Reproduce, please, the line that holds "filter: XRP >= 0.0627 -> none" and all later lines through the end of the entries below, exactly; omit pictures.
....................
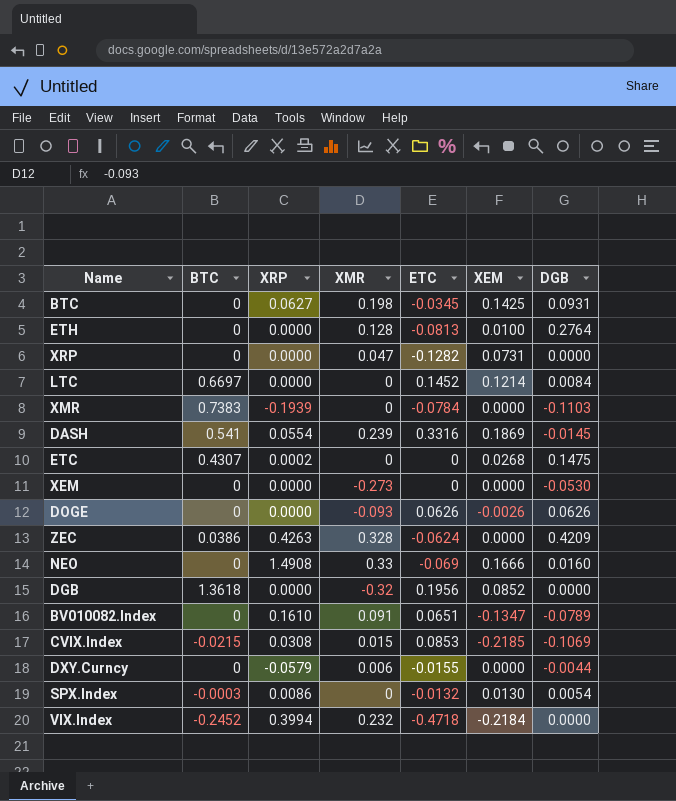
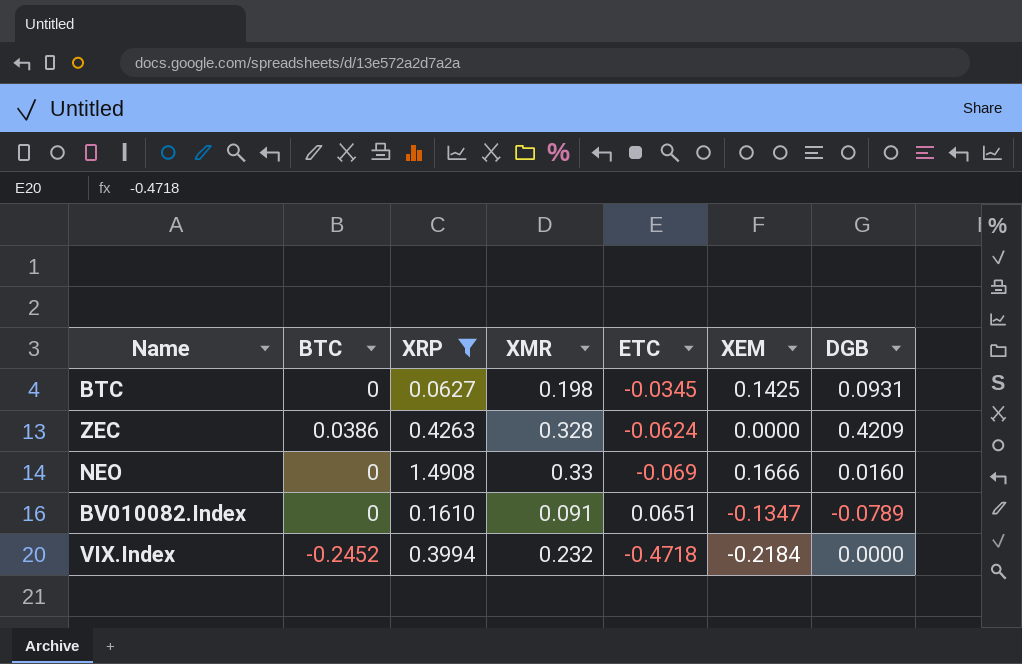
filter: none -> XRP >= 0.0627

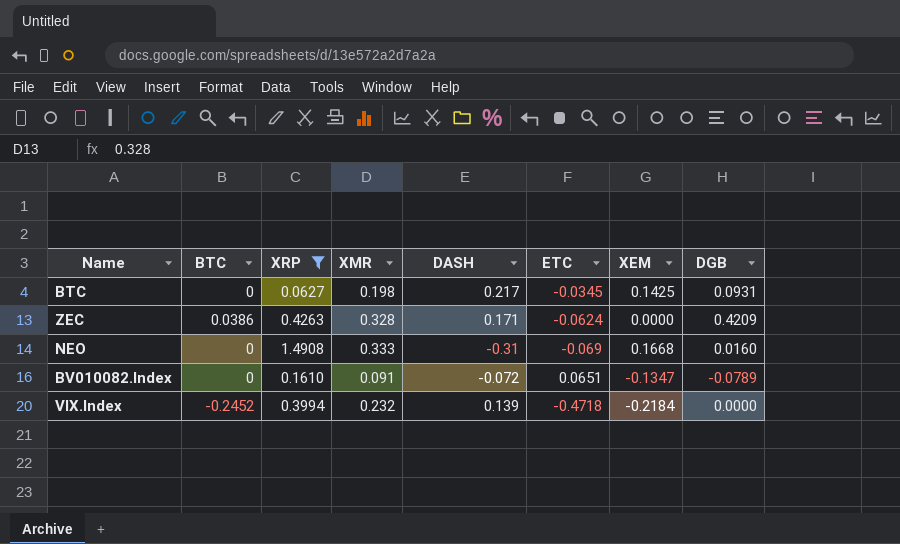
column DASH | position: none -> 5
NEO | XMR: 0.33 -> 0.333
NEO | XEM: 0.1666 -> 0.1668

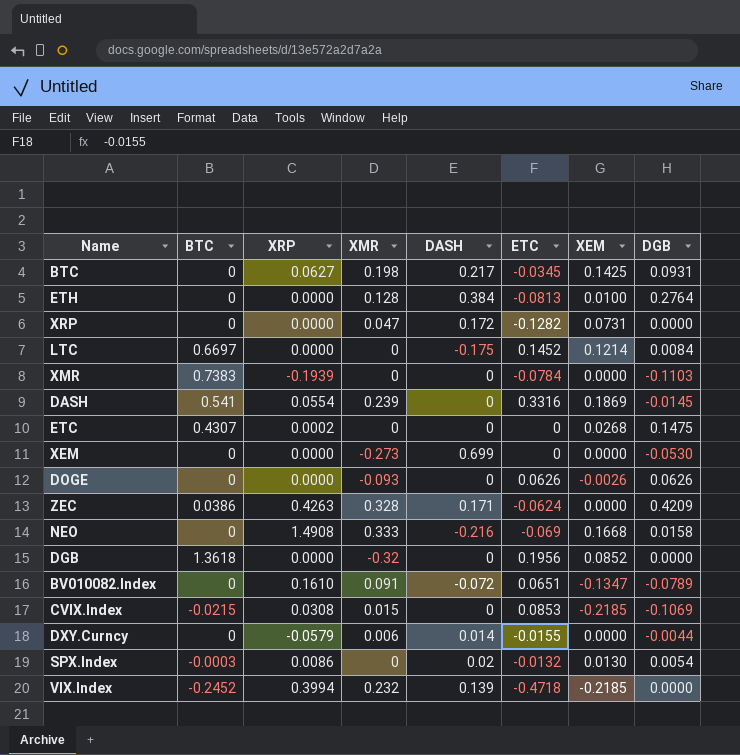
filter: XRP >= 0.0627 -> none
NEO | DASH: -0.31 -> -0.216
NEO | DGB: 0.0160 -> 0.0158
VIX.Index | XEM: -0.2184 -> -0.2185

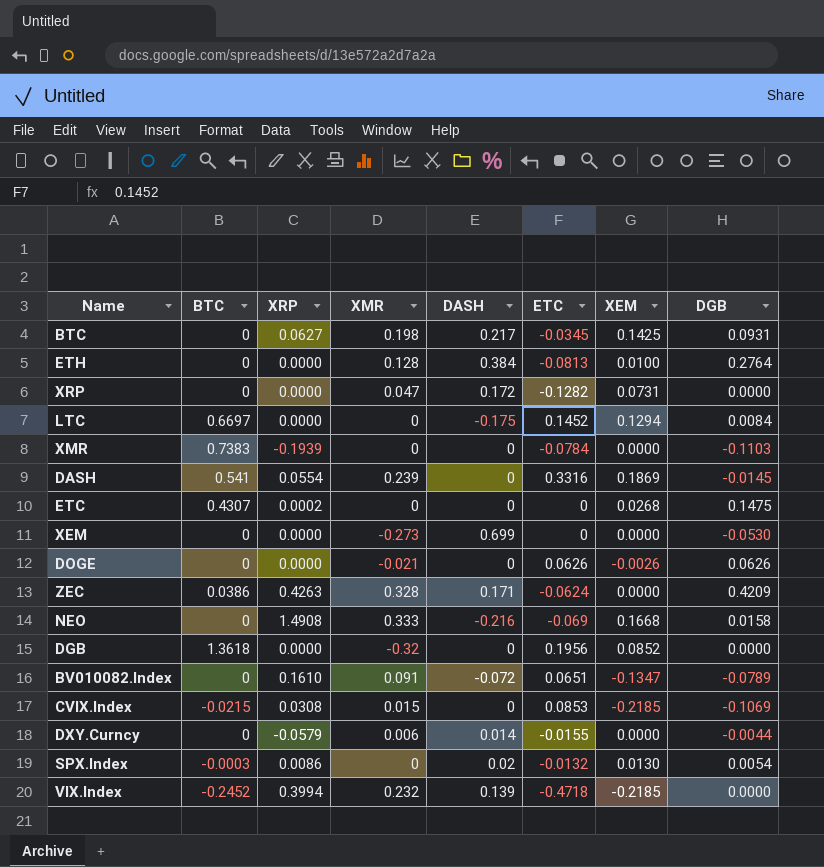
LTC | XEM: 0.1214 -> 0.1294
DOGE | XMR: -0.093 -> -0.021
....................
> _EXPECTED ANSWER_
filter: XRP >= 0.0627 -> none
NEO | DASH: -0.31 -> -0.216
NEO | DGB: 0.0160 -> 0.0158
VIX.Index | XEM: -0.2184 -> -0.2185

LTC | XEM: 0.1214 -> 0.1294
DOGE | XMR: -0.093 -> -0.021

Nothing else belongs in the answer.